In addition to the posts above, perhaps it would be a good idea for you to have somebody with you such as a close family friend. The support they will provide without even speaking could help hugely. Even if they are outside you knowing they are there might make you feel stronger.
Do remember that you can read your statement from a script; include as much as you feel is reasonable and they may not feel the need to ask too many questions. No doubt you will have read through the statement so many times it might not be as emotional on the day. In my experience panels are very nice people and will encourage you rather than discourage.
Just remember you are doing your best for your DD so good luck!
KB
Posts: 3030
Joined: Tue Mar 04, 2008 3:28 pm

Post by KB »

From experience, the situations that you are expecting to be difficult to cope with are often not as bad as you think they are going to be. Its unexpected things that can cause the most upset.
Would endorse the suggestion of reading a statement so you are not worrying about forgetting anything. Also if you rehearse it & read it over & over it does help you to 'de-sensitise'.
Very best wishes.
Parent1965
Posts: 26
Joined: Mon Mar 09, 2009 12:09 pm

Many thanks

Post by Parent1965 »

Thanks for all your comments and understanding, especially solimum, she is right in what she says that at the time my instinct was to try and keep things as normal as possible.

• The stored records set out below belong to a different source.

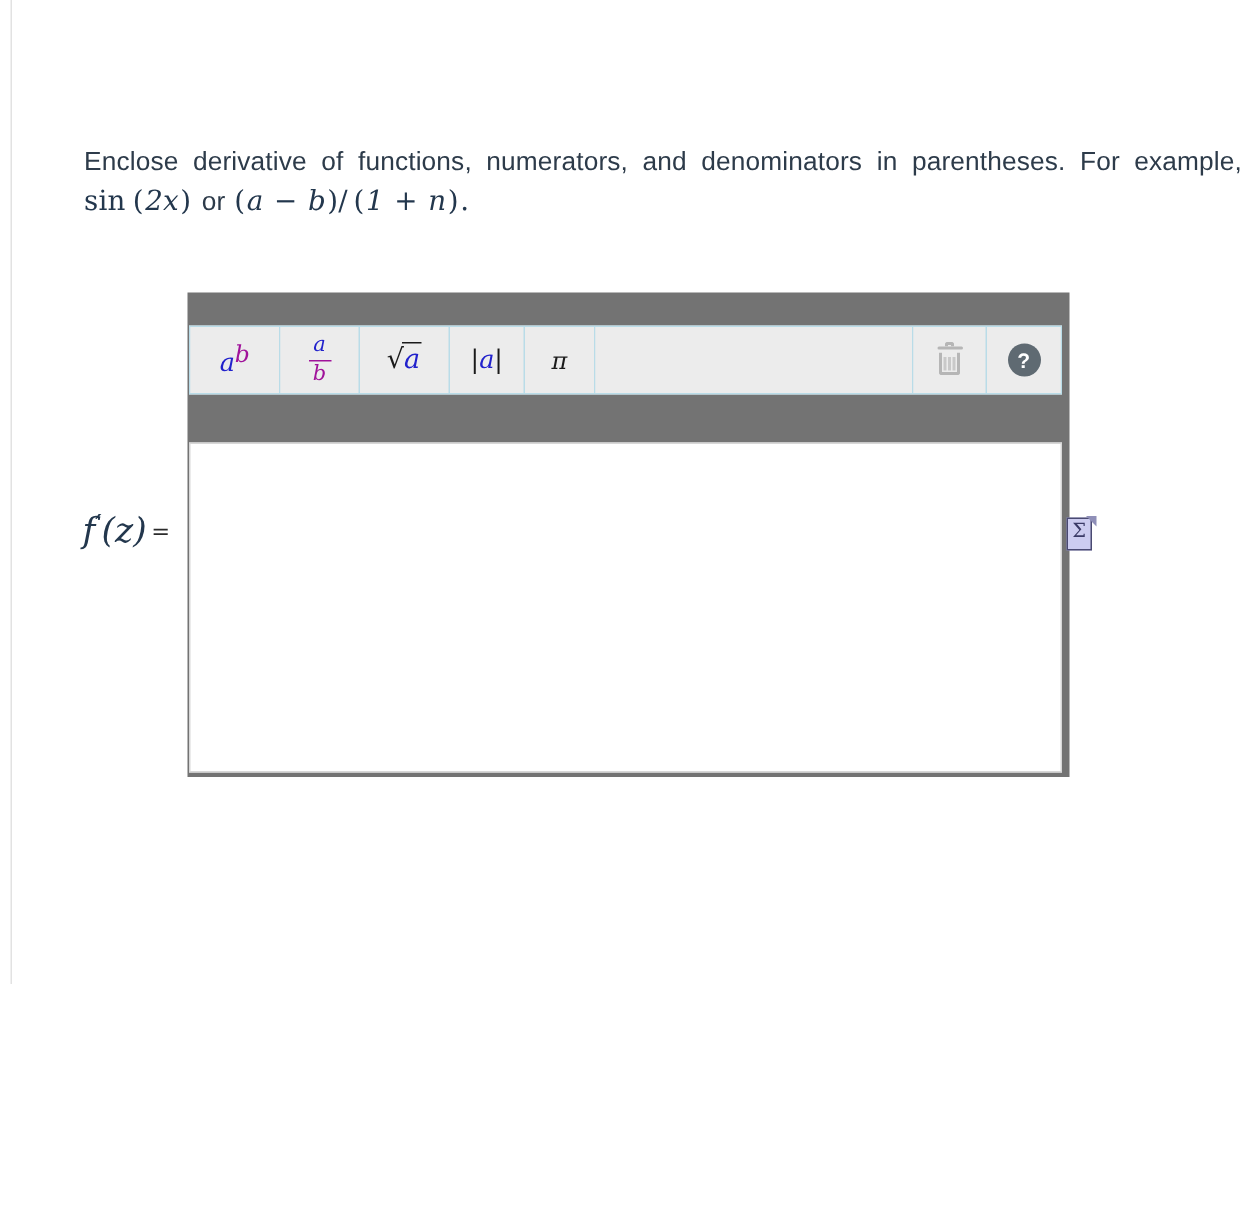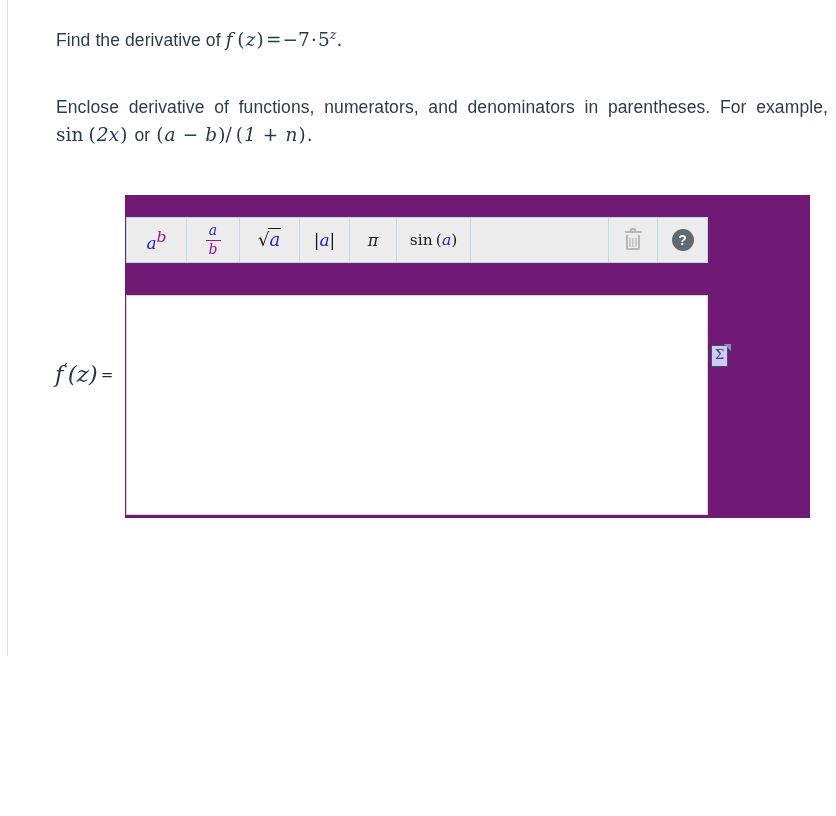--- a/index.html
+++ b/index.html
@@ -292,12 +292,6 @@
 
 <div id="content-column">
 
-  <div class="prose" id="prompt-line">
-    <span>Find the derivative of</span>
-    <span class="mjx">
-      <span>f</span><span class="op up"> (</span><span>z</span><span class="op up">)</span><span class="op up">=</span><span class="up">−7</span><span class="op up">·</span><span class="up">5</span><sup>z</sup><span class="up">.</span>
-    </span>
-  </div>
 
   <div class="prose" id="instruction-line">
     <span>Enclose derivative of functions, numerators, and denominators in parentheses. For example,</span>

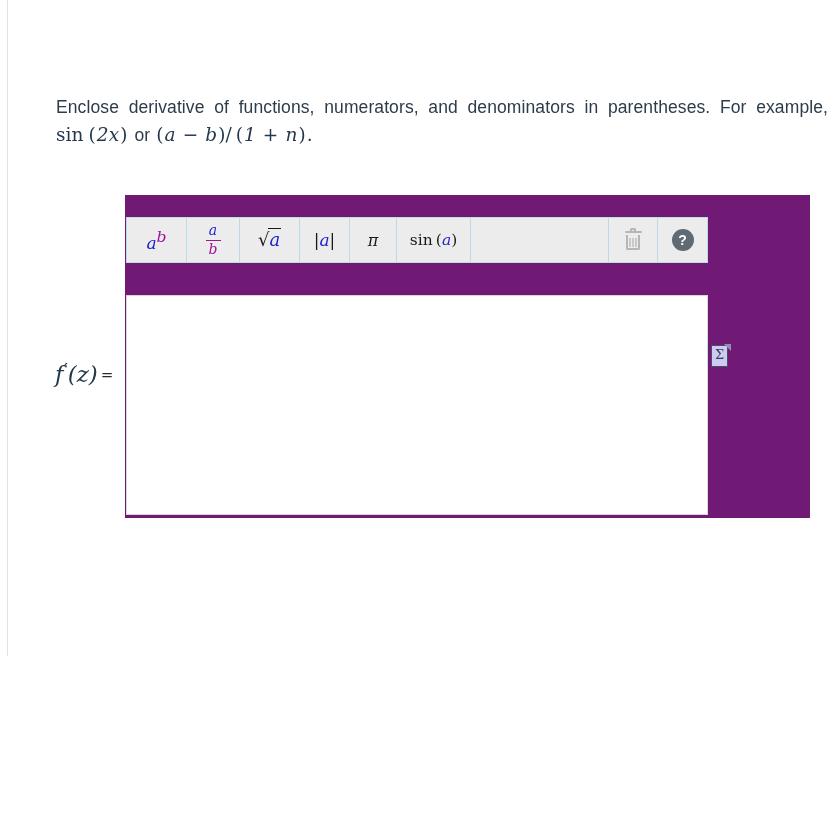--- a/index.html
+++ b/index.html
@@ -73,9 +73,9 @@
     position: absolute;
     left: 117px;
     top: 195px;
-    width: 685px;
+    width: 588px;
     height: 323px;
-    background: #701a75;
+    background: #737373;
     box-sizing: border-box;
   }
 

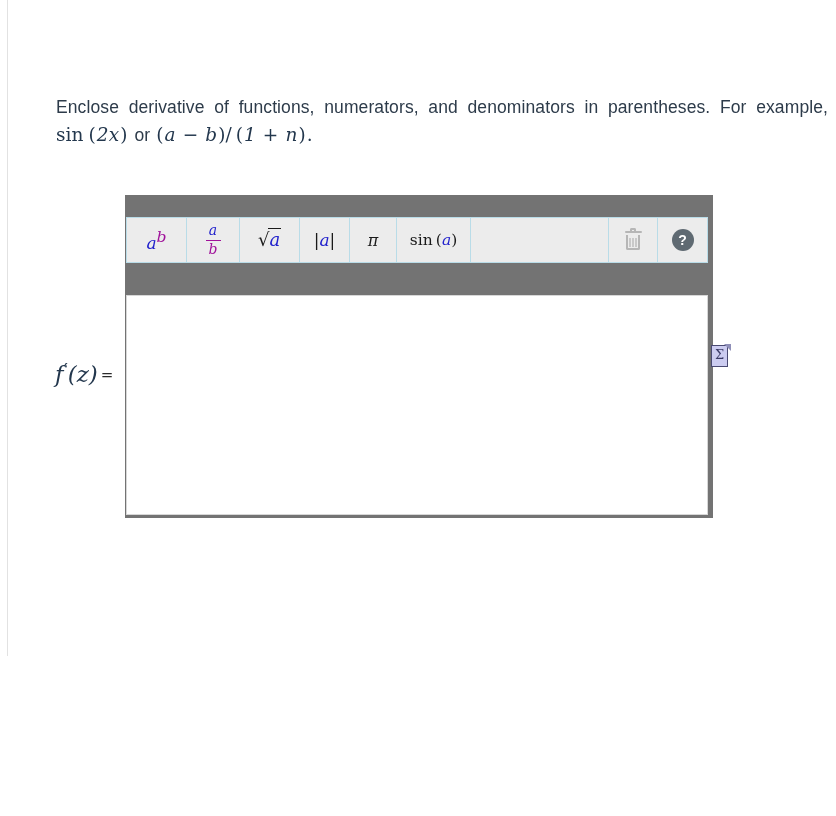--- a/index.html
+++ b/index.html
@@ -332,9 +332,6 @@
         <span class="pi-sym">π</span>
       </div>
 
-      <div class="tb-btn w-sin">
-        <span class="sin-sym"><span class="fn">sin</span><span class="fn"> (</span><span class="var-a">a</span><span class="fn">)</span></span>
-      </div>
 
       <div class="tb-spacer"></div>
 

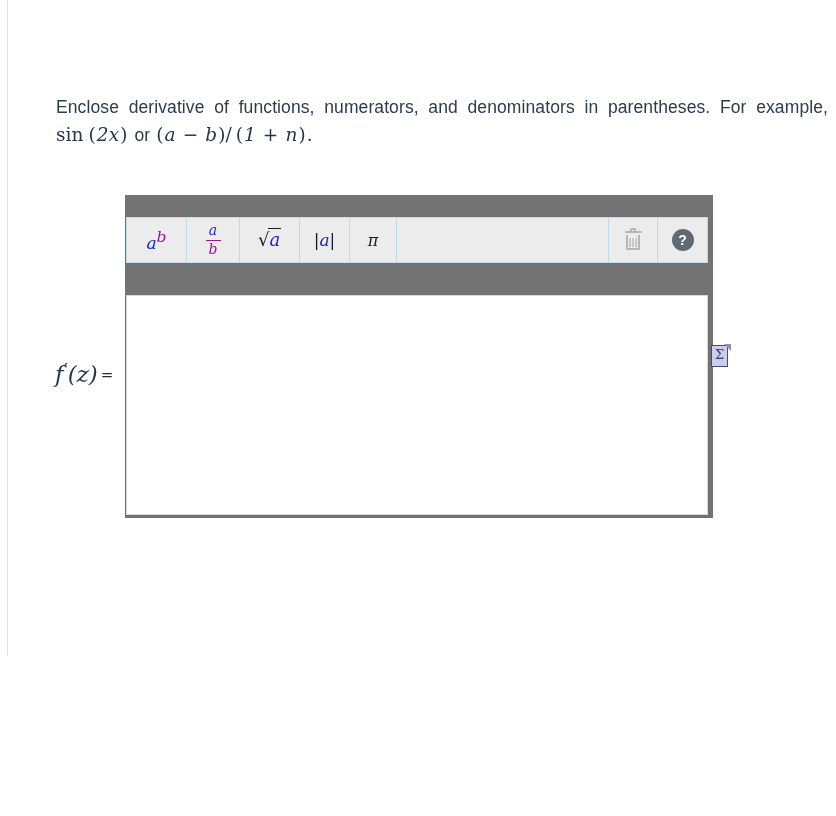--- a/index.html
+++ b/index.html
@@ -237,7 +237,6 @@
     font-style: italic;
     font-size: 23px;
     white-space: nowrap;
-    margin-top: 20px;
   }
   #answer-label .eq {
     font-style: normal;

I agree that it is good for me to write down the points in advance even if they are just bullet points, there is less chance of me getting upset if I have run through it a lot of times, but at the moment I guess I am just putting off writing it down, or even thinking about it too much - which I know is the wrong thing to do but ....
keane34
Posts: 43
Joined: Fri Mar 27, 2009 3:01 pm

Post by keane34 »

Hi Parent1965. I'm so sorry to read about your situation. Please don't put off writing out your appeal in full, daunting tho' it is, as once you have your thoughts down on paper you can start to edit, re-order and rewrite it until it fully reflects your situation and what you need to get across to the panel. If you prefer to work from bullet points at the actual appeal then I would recommend also having a copy of your appeal written out in full in case your mind goes blank or, if you do find yourself getting upset and struggling, then your friend can take over and read from this - they would be unlikely to be able to take over with only bullet points to read from.
KB is right when s/he says that rehearsing and re-reading your appeal over and over does 'desensitise' you to a certain degree, we certainly found this to be the case. Wishing you all the best.